* _Material supplied_
───

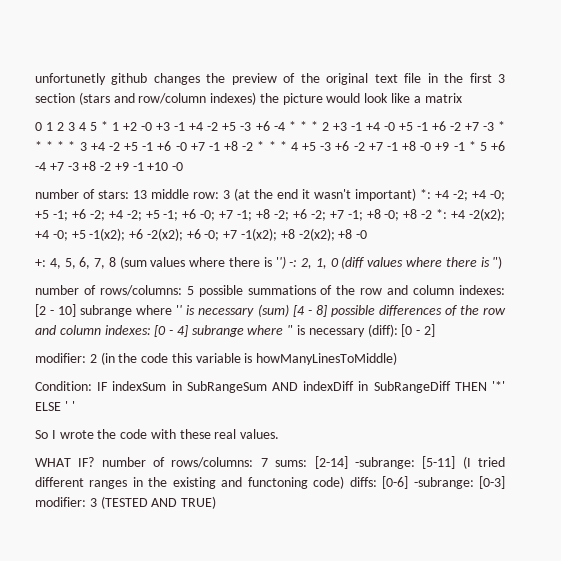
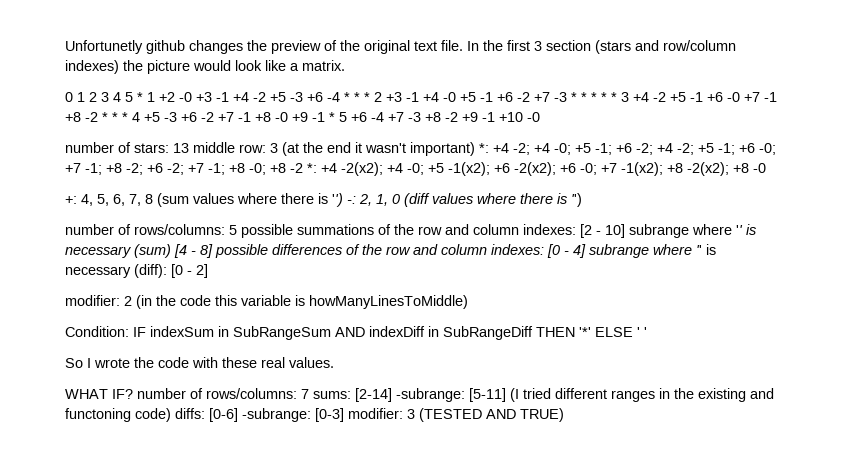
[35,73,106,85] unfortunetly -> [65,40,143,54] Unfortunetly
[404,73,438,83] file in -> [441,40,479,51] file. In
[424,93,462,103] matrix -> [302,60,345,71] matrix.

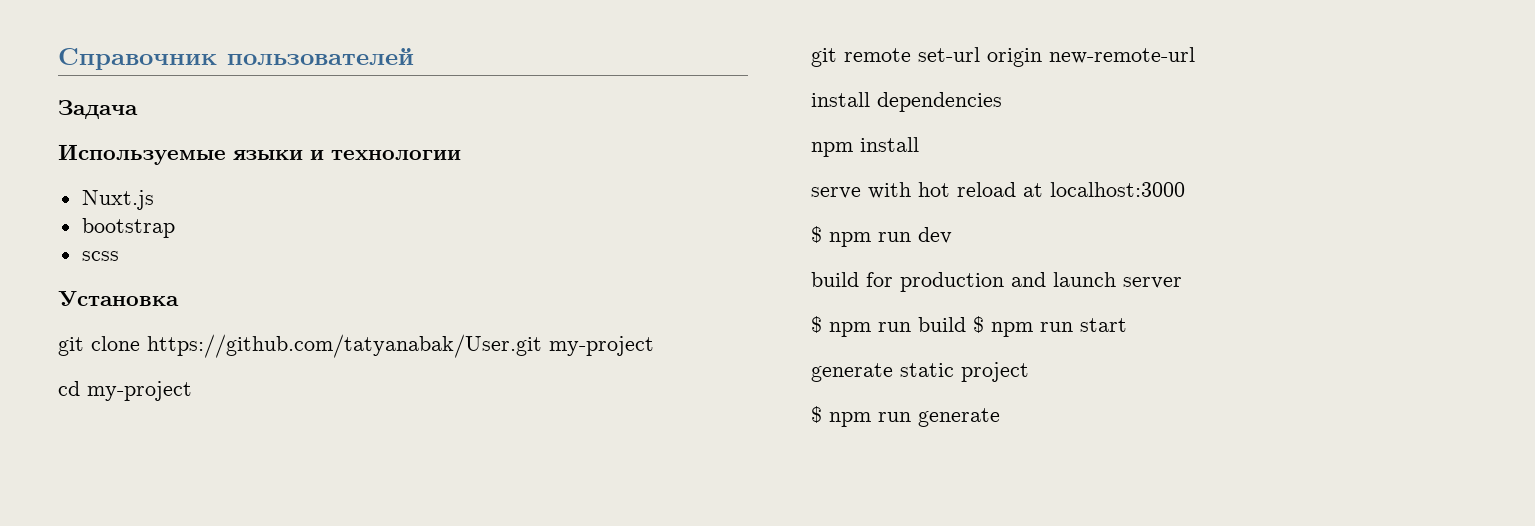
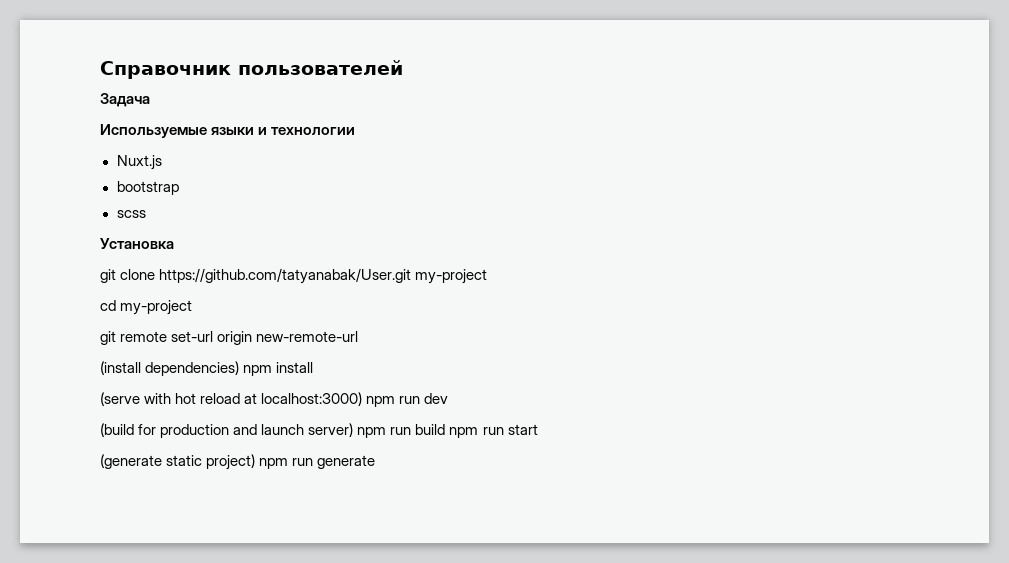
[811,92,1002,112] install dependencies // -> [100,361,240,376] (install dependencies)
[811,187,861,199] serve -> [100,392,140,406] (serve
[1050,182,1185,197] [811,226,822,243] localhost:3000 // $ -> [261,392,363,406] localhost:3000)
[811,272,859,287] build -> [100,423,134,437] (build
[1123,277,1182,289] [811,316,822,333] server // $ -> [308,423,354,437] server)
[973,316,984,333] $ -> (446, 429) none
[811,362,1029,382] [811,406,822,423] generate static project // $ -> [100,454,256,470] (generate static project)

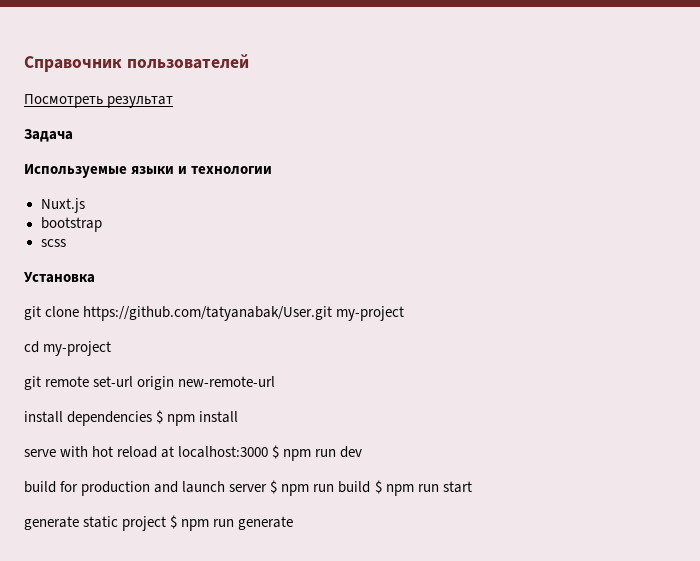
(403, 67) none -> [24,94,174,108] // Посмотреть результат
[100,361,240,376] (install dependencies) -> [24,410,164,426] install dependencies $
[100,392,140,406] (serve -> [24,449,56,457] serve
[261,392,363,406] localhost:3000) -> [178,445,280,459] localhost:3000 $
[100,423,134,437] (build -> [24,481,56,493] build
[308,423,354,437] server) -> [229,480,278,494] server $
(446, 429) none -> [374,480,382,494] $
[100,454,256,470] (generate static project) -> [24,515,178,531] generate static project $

───

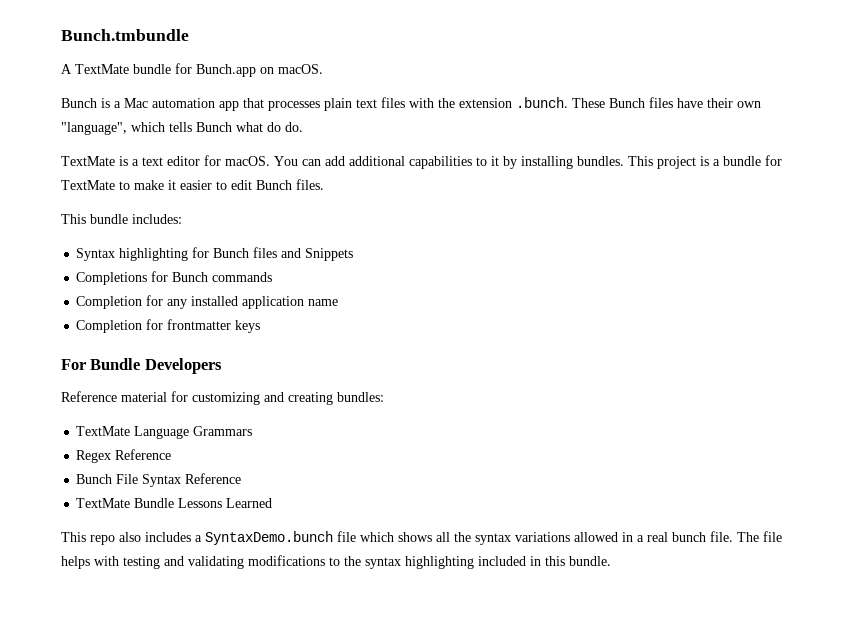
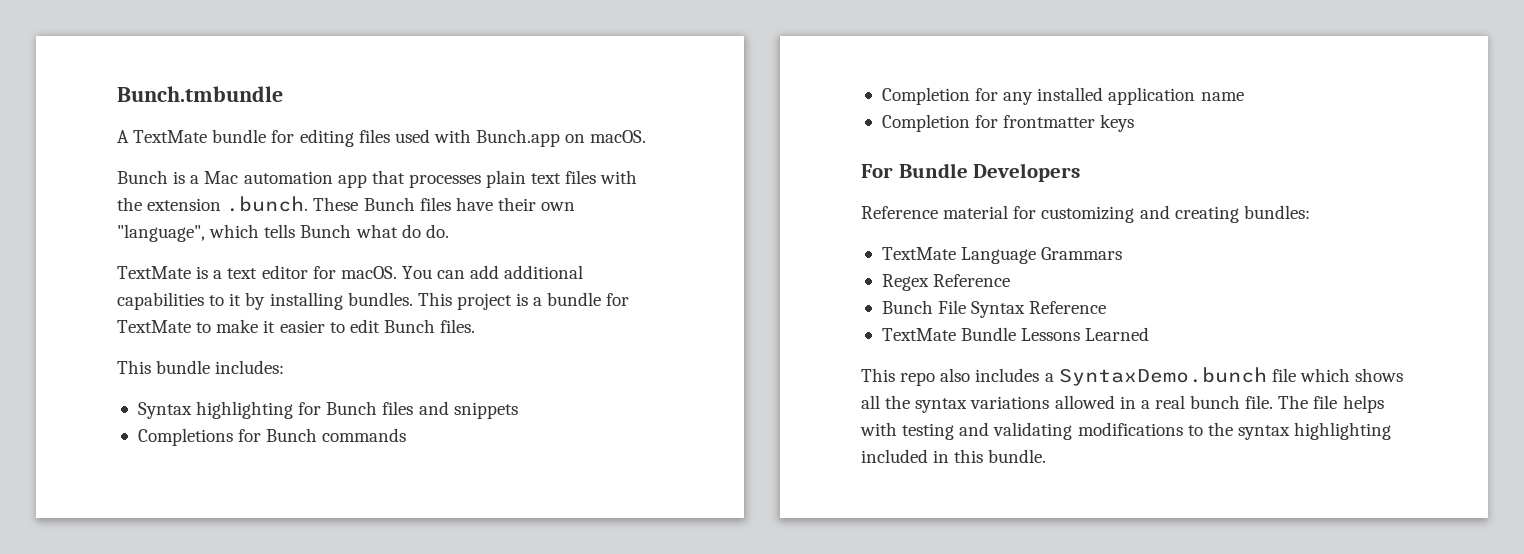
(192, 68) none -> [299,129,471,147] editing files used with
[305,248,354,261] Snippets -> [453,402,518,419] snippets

───

* _Description of the task_
From the records above, quote only the lines running from the line with "(403, 67) none" to the line with "(446, 429) none -> [374,480,382,494] $", both lines included.

* _Written reply_
(403, 67) none -> [24,94,174,108] // Посмотреть результат
[100,361,240,376] (install dependencies) -> [24,410,164,426] install dependencies $
[100,392,140,406] (serve -> [24,449,56,457] serve
[261,392,363,406] localhost:3000) -> [178,445,280,459] localhost:3000 $
[100,423,134,437] (build -> [24,481,56,493] build
[308,423,354,437] server) -> [229,480,278,494] server $
(446, 429) none -> [374,480,382,494] $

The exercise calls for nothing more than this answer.